In this context, Jean-Claude Juncker’s proposal of boosting growth by means of a European fund arouses scepticism in Germany. For Berlin, the ECB’s and European Commission’s rushing ahead is not convenient. Jean-Claude Juncker wants to boost growth via investments with guarantees up to €315 billion. That’s why the Vice-President, Jyrki Katainen, is looking for private investors all around the world –because there has not been investment in Europe for 6 years.
Foreign direct investments have fallen by half in the last five years, whereas unemployment remains at 11%. Meanwhile, many international investors don’t know what to do with their money. Mr Juncker’s Invest In Europe initiative wants to convince investors through guarantees. A fund from the European Investment Bank will be partly responsible for possible losses. The answer from Angela Merkel and Wolfgang Schäuble was this:
“What is the point of displaying huge sums that are unable to flow?” This comment makes sense, if we take into account that out of the €6 billion from the program against the youth unemployment in Europe, only 15 have been used since it was approved in 2013.
Besides, the scarce inflation and the anaemic growth are the logical answer to the budgetary reform and the structural reforms from the most affected countries during the crisis –according to some market watchers. But this doesn’t mean that Mr Juncker is wrong. In general, the specialised press praises that Mr Juncker wants to intervene only in projects with an economic sense and use both private and public capital.

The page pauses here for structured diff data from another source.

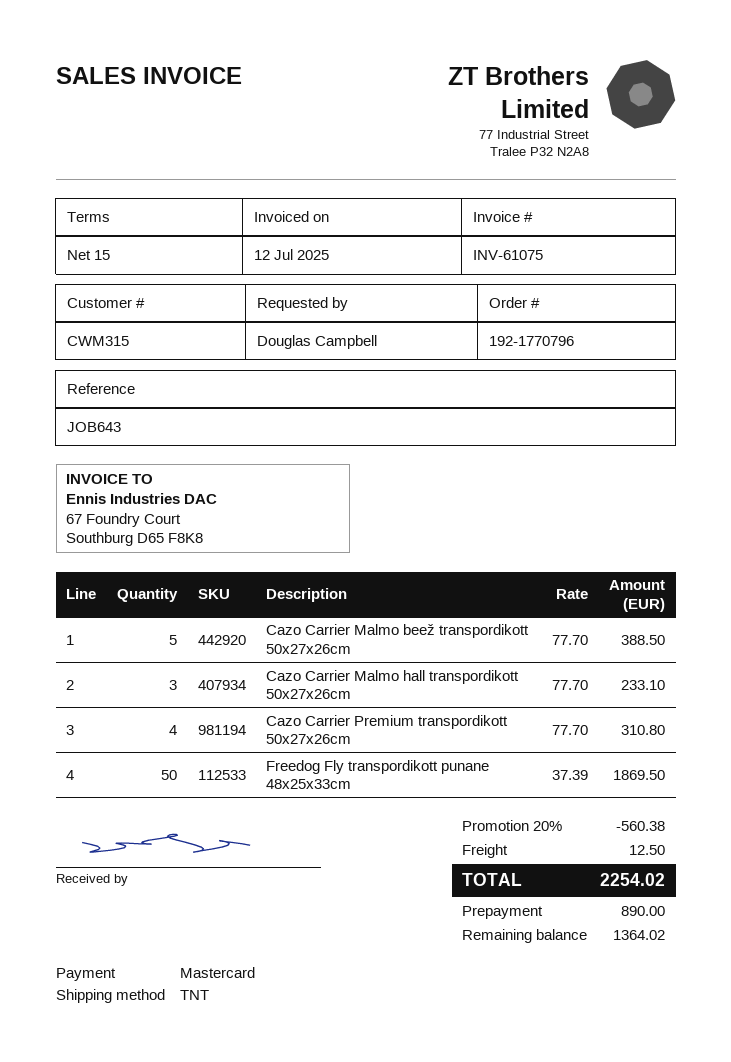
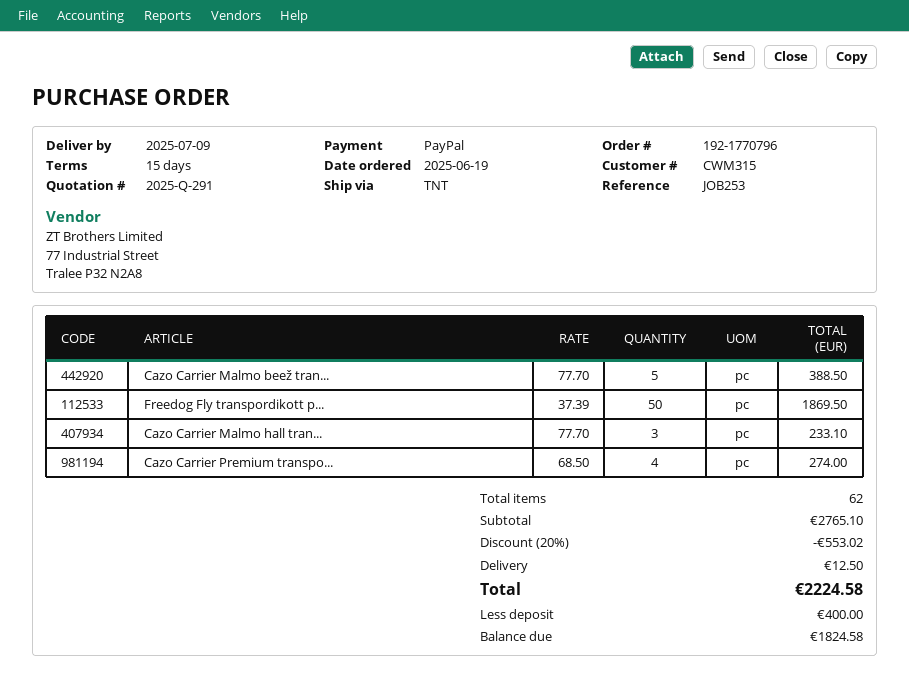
reference: JOB643 -> JOB253
payment method: Mastercard -> PayPal
Cazo Carrier Premium transpordikott 50x27x26cm: 4 x 77.70 = 310.80 -> 4 x 68.50 = 274.00
discount: 20% = 560.38 -> 20% = 553.02
total: 2254.02 -> 2224.58
deposit: 890.00 -> 400.00
balance: 1364.02 -> 1824.58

However, for Germany what is happening in Japan is a nightmare. They also consider a nightmare the proposal of the Friedmanian helicopter thrown from Oxford, which –according to the ECB, is only “an interesting academic issue.” It is an appalling conclusion to imply that working is useless, as well as saving money, because the classic saving technique doesn’t work in a world of rock-bottom rates.
“It is an horrid vision, an attack against one of the qualities of our nation,” says Helmut Schneider when talking about the savings account (which is the favourite bedside book of the Germans). Nothing is as it used to be. This is the topsy-turvy world.